▶ [The input]:
:::::
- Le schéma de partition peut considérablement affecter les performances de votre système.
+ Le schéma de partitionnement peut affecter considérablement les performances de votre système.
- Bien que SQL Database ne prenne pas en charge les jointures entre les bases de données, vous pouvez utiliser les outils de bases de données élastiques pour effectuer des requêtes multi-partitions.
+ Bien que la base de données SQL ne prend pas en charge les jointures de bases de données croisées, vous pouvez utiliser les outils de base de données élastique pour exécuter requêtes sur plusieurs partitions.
:::::
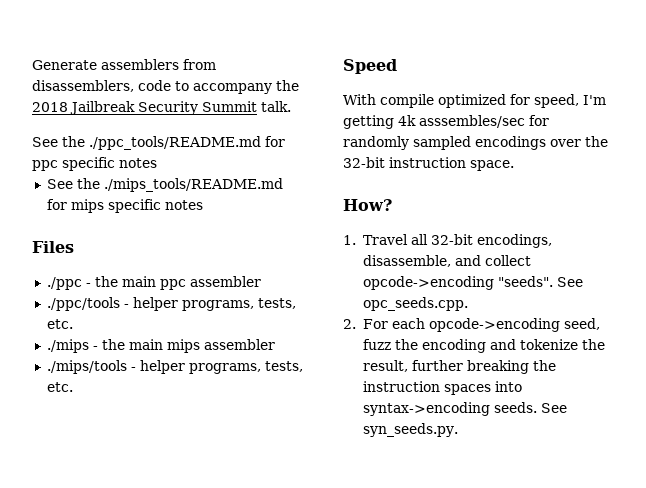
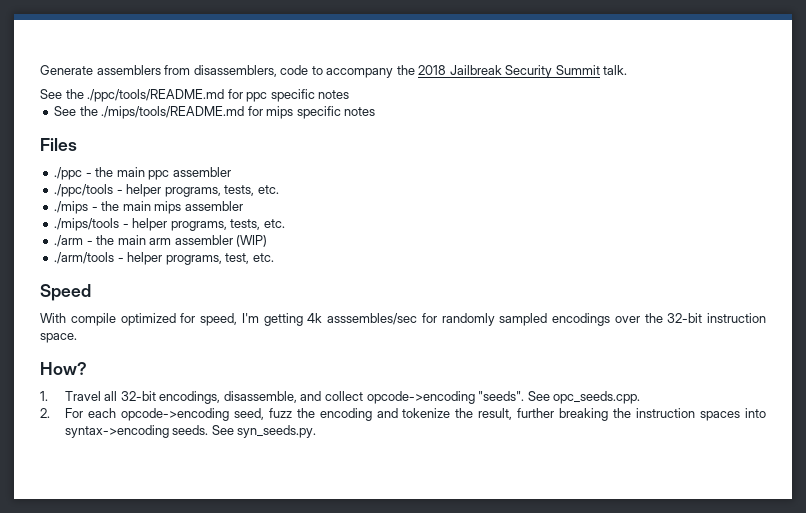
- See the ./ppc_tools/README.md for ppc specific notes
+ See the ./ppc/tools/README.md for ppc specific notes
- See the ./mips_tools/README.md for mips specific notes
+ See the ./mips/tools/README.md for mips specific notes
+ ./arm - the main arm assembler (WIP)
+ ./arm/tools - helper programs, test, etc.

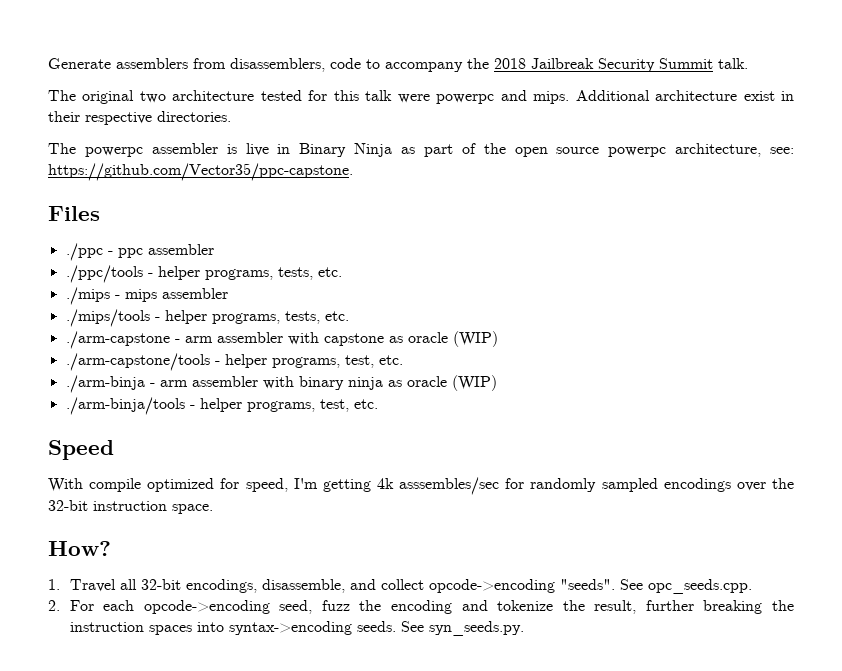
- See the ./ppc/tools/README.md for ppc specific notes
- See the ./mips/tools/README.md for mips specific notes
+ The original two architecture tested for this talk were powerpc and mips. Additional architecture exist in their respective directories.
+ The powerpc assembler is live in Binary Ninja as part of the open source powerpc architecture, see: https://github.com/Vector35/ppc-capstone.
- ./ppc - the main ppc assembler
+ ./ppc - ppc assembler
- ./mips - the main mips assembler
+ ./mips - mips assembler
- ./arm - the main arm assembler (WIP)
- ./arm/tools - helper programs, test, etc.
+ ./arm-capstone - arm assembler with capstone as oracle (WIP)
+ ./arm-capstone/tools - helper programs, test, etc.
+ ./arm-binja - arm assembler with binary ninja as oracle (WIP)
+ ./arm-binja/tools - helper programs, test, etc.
:::::
▶ [Exercise prompt]: Search the lines above for the string "main" and copy each line that has it.

▶ [Exercise output]:
+ ./arm - the main arm assembler (WIP)
- ./ppc - the main ppc assembler
- ./mips - the main mips assembler
- ./arm - the main arm assembler (WIP)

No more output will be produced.